Last week, we wrote Part I of a blog post in response to the Wall Street Journal’s Jason Zweig’s column ** encouraging people to ask their financial advisor 19 questions. Today we answer questions 10-19.
We hope you find this Q and A informative and helpful to you.
While these questions focus on very specific issues, the relationship between a client and their financial advisor must be based on trust and many intangible factors. These factors are not part of Zweig’s questions.
As we stated last week, if you are a client of our firm, we hope you find our answers re-assuring and comforting.
If you are not a client of our firm, we encourage you to discuss both sets of questions with your current broker or advisor, and compare their answers to ours. See whose answers makes you the most comfortable and confident that the advisory firm is fully aligned with your financial interests and has a long-term investment philosophy, approach and range of services which best meets your needs.
10. Do you focus solely on investment management, or do you also advise on taxes, estates and retirement, budgeting and debt management, and insurance? We provide comprehensive services to our clients, which includes investment management as well as other topics as clients request them. As CPAs with significant investment and financial experience, we are uniquely qualified to provide guidance, alternatives and ideas on a wide range of financial issues. We work with our clients on these issues, may times to help them deal with hard to address topics. We help them move things forward, take the next step and make decisions. We have extensive experience with complex issues, such as estate planning, generational planning, and charitable giving. These services are part of our advisory fees. We do not sell life insurance or draft estate plans, but provide advice in these areas.
11. Do you earn fees for referring clients to specialists like estate attorneys or insurance agents? No. We do not get compensated for referring clients to other professionals. We strive to match the needs of our clients with other professionals who would be a good fit for them.

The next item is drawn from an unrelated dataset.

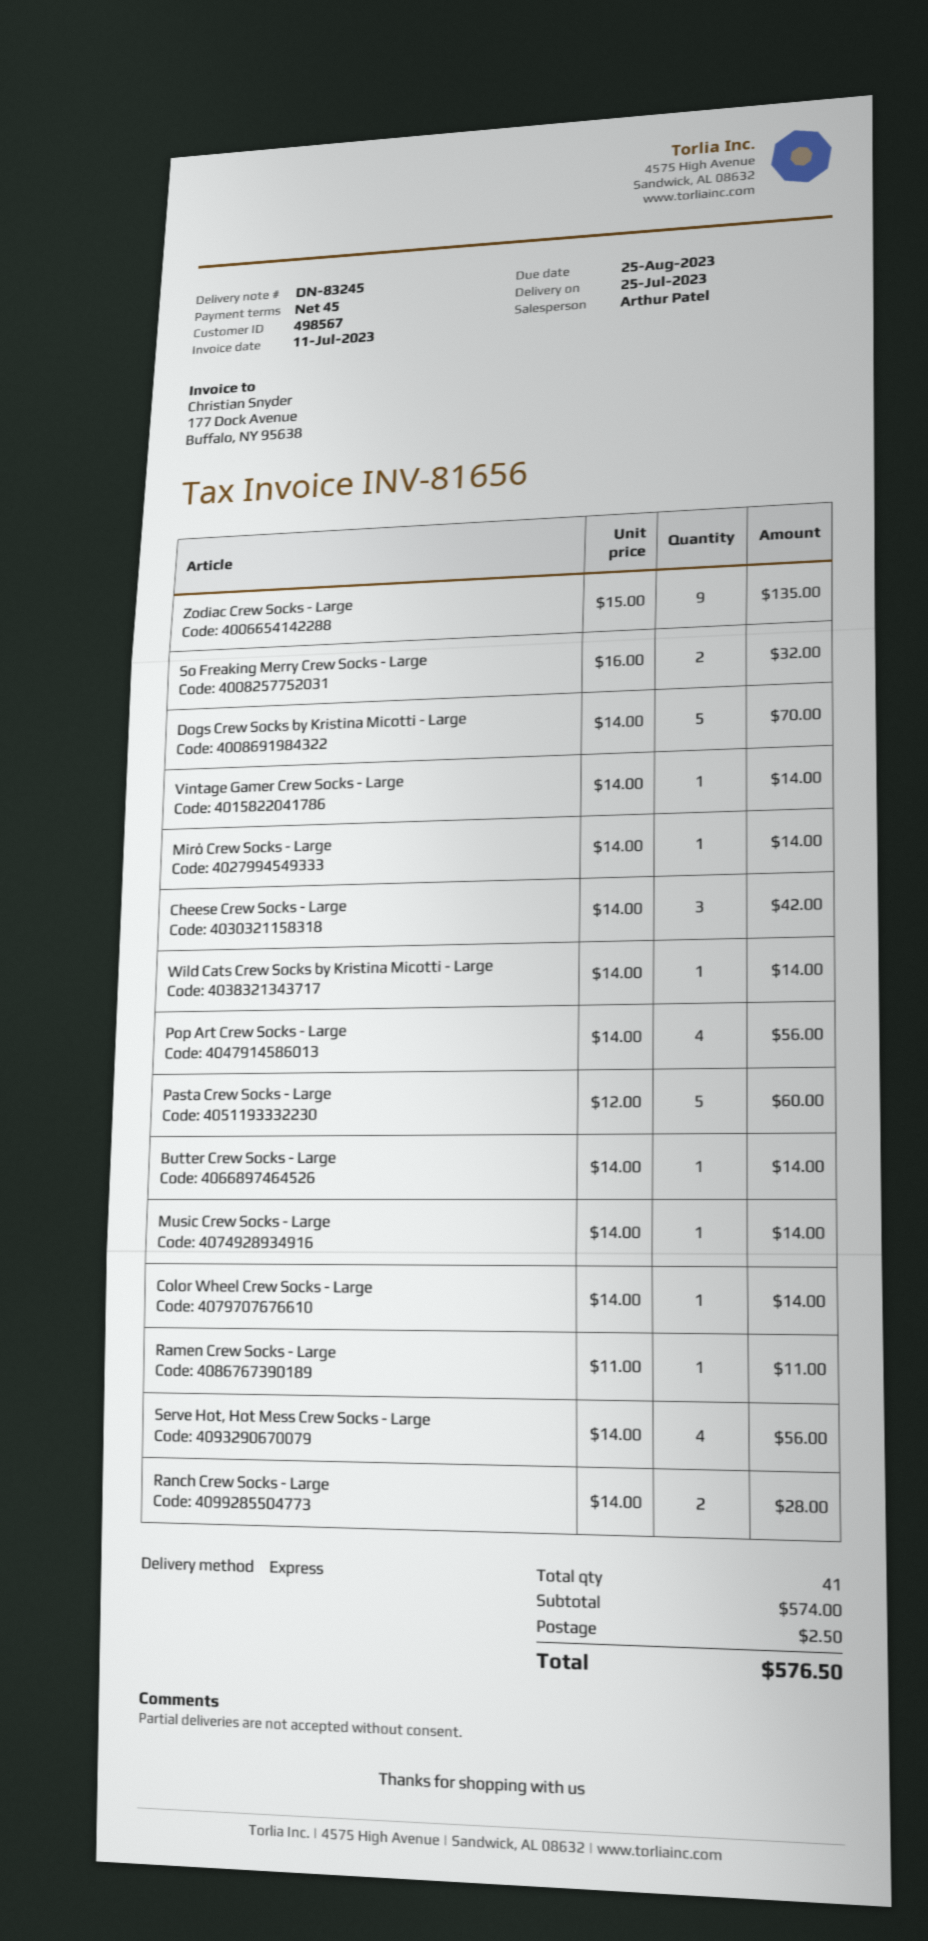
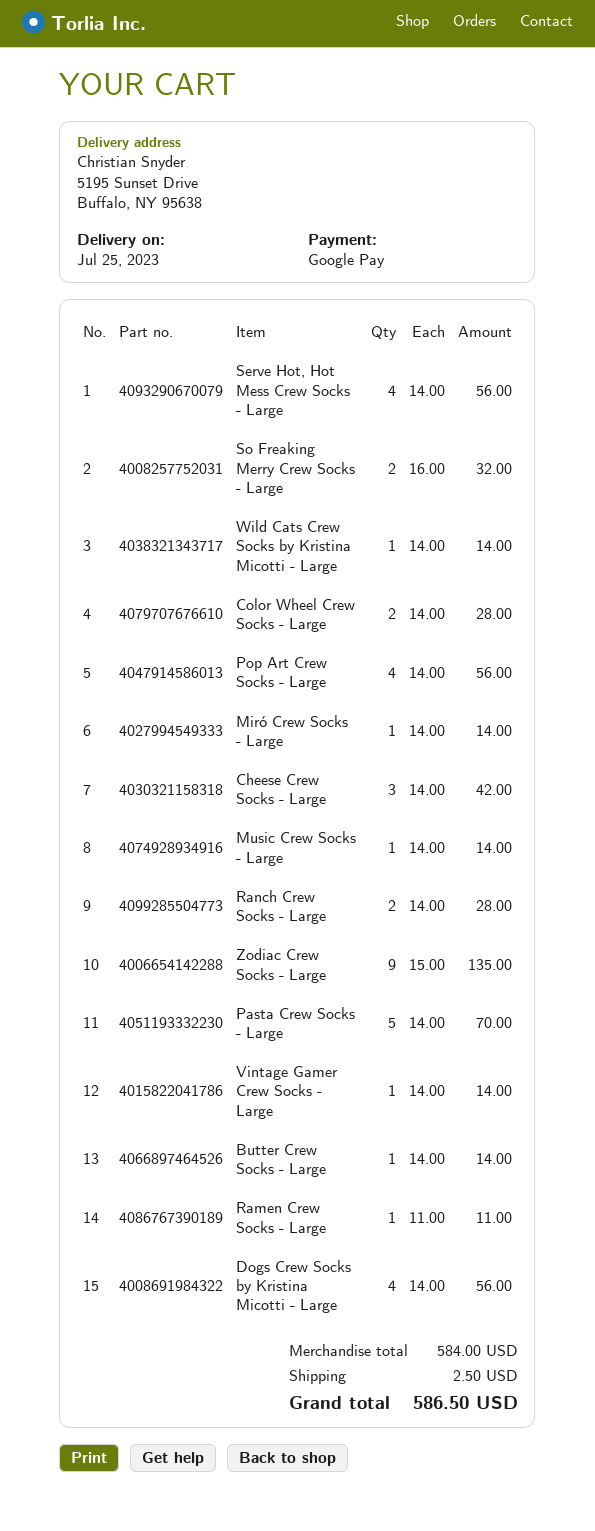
Dogs Crew Socks by Kristina Micotti - Large: 5 x 14.00 = 70.00 -> 4 x 14.00 = 56.00
Pasta Crew Socks - Large: 5 x 12.00 = 60.00 -> 5 x 14.00 = 70.00
Color Wheel Crew Socks - Large: 1 x 14.00 = 14.00 -> 2 x 14.00 = 28.00
subtotal: 574.00 -> 584.00
total: 576.50 -> 586.50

12. What is your investment philosophy? We have utilized the same long-term investment philosophy since our firm was founded in 2003, which is guided by the concept of global diversification through the use of asset class mutual funds, the appropriate allocation between stocks and fixed income and rebalancing. We believe every investor should have a written investment policy statement based on their specific situation, need and ability to take risk.
- Most brokers and financial consultants do not have an investment philosophy beyond the concept of trying to pick the best stocks or mutual funds. We have an investment philosophy which is clearly defined and proven to be successful over the long term.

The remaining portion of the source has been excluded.